The tape starts with a trailer for Tales of Rock & Roll.
Then, Star Trek and a classic episode, The Doomsday Machine. The Enterprise receives a distress call from the USS Constellation. When they arrive at the solar system where the call came from, they find almost all the planets in the system completely destroyed.
They find the Constellation, adrift and badly damaged.
This was quite exciting when I first saw it. It’s another ship of the same class as the Enterprise, and it’s all broken.
They find the captain of the ship, Commodore Matt Decker (William Windom).
The planets in the system were destroyed by some kind of machine. And now it’s coming after the Enterprise.
Commodore Decker has been beamed back to the Enterprise, but Kirk, Scotty and the landing party are still on the crippled Constitution.
Decker is determined to destroy the machine, putting the Enterprise in Jeopardy. He outranks Spock so he’s in command.
Kirk and Scotty have to try to get the Constitution moving to help the Enterprise.
This really is cracking stuff. A single guest character, redressed sets showing the damaged Constitution, a modified Enterprise model, and we’ve got a story that’s channeling Moby Dick, as Decker obsesses over killing the machine, and tussles with Spock over command of the Enterprise. It’s perfect, really. Well defined characters, natural conflict, and huge stakes that are clear from the start.

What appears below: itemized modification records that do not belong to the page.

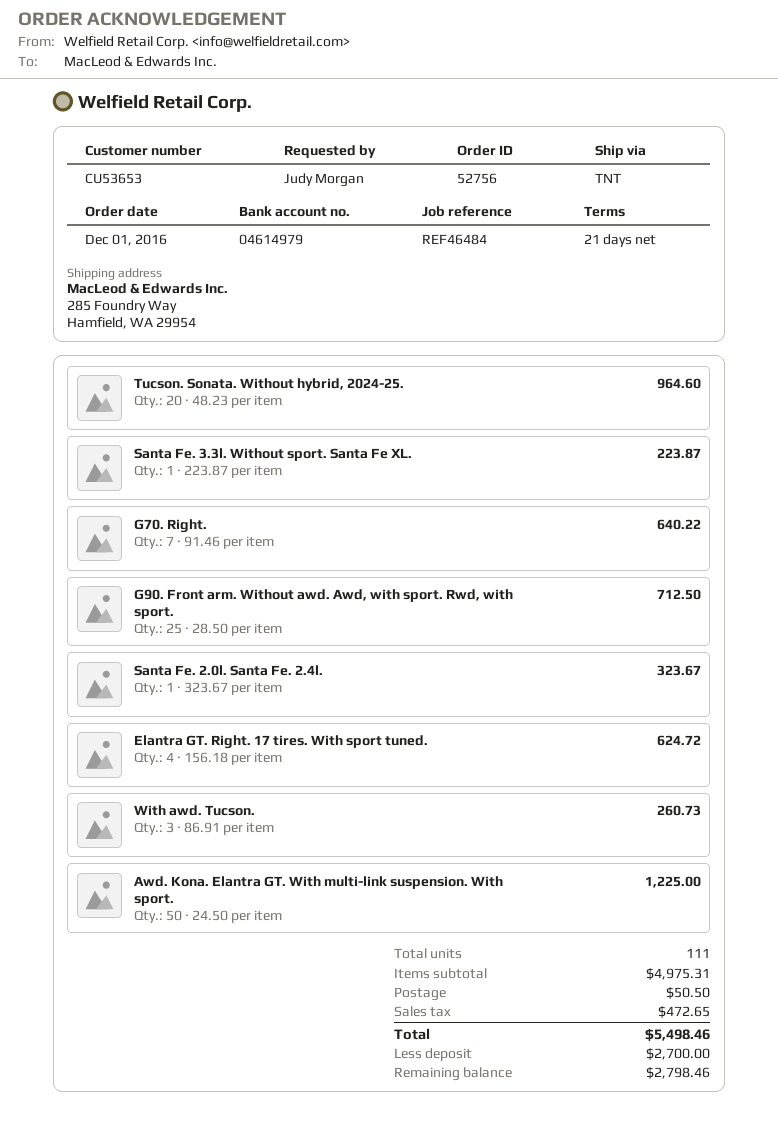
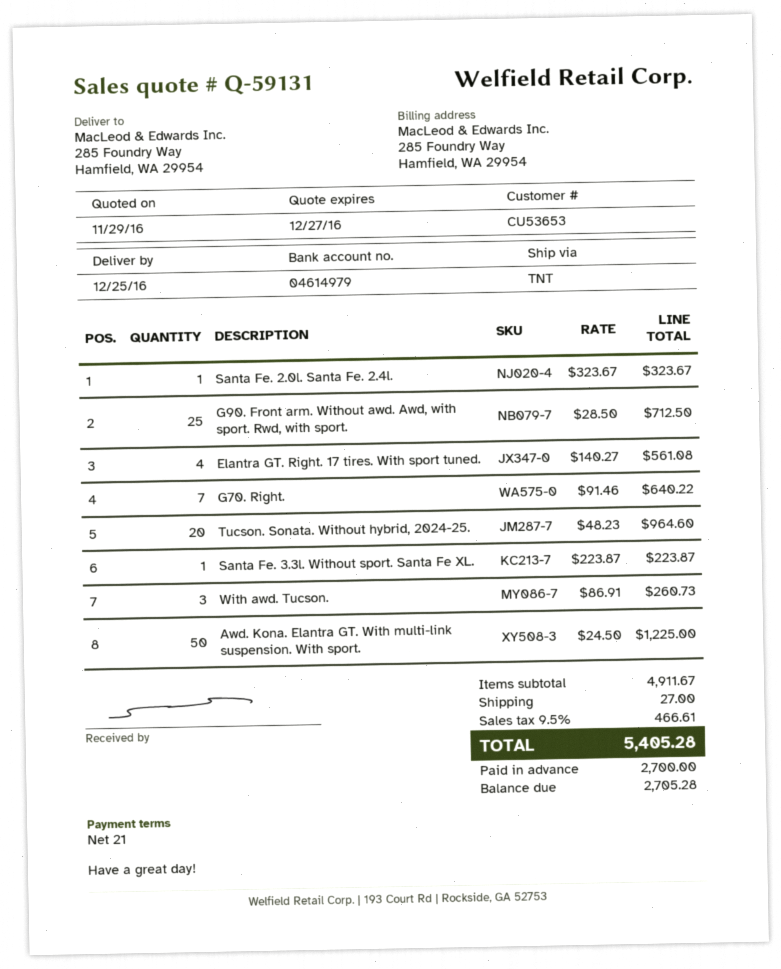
Elantra GT. Right. 17 tires. With sport tuned.: 4 x 156.18 = 624.72 -> 4 x 140.27 = 561.08
subtotal: 4975.31 -> 4911.67
shipping: 50.50 -> 27.00
tax: 472.65 -> 466.61
total: 5498.46 -> 5405.28
balance: 2798.46 -> 2705.28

Decker is relieved of command, but he steals a shuttlecraft and flies it into the maw of the machine. What seems like a futile gesture gives Kirk the idea that flying the Constellation into the machine and detonating the impulse engines might be enough to dstroy the machine. But it’s a huge risk, as the Enterprise transporters are faulty, so they might not be able to transport Kirk from the Constellation before it explodes.
A near perfect episode, written by veteran SF author Norman Spinrad.
BBC Genome: BBC Two – 28th April 1993 – 18:00
After this, recording switches to Channel 4 for Clive Anderson Talks Back. The guests are Meat Loaf
Roy Hattersley
And Anne Robinson
In the next episode, guests are James Whitaker, a royal correspondent who’s utterly vile.
Bryan Gould
and Lenny Henry
Next, the guests are Arthur Smith
Lulu
and Alan Clarke
Before the next episode, there’s the end of an episode of Roseanne.
Then, Clive’s guests in the next episode are Pat Cash
Charles Kennedy
and Esther Rantzen.
The tape ends after this episode.
Adverts:
- Clannad
- Thomson
- Magnum
- Nissan Primera
- Imperial Leather – Paul Merton
- Renault 19
- Forte Posthouse
- Kenny G – Breathless
- Esso
- Abbey National
- Fuji Super G
- BMW
- Arexons
- Special K
- Pirelli – Sharon Stone
- Woman To Woman
- Kodak Fun Camera
- trail: I’ll Fly Away
- trail: Clive Anderson Talks Back
- trail: Tour de France
- Budweiser
- Fiat Cinquecento
- trail: The Films of Juris Podnieks
- trail: An Exchange of Fire
- trail: Lady in White
WILLIAM WINDOM: “Jim, it was huge! It had a maw-”
WILLIAM SHATNER: A maw? Did you see its paw
I wish I’d seen that outtake.
It’s been at least two decades since I saw The Doomsday Machine, but I can still hear the great music on the episode. Top show all round.
Yep – one of the very best in the entire franchise.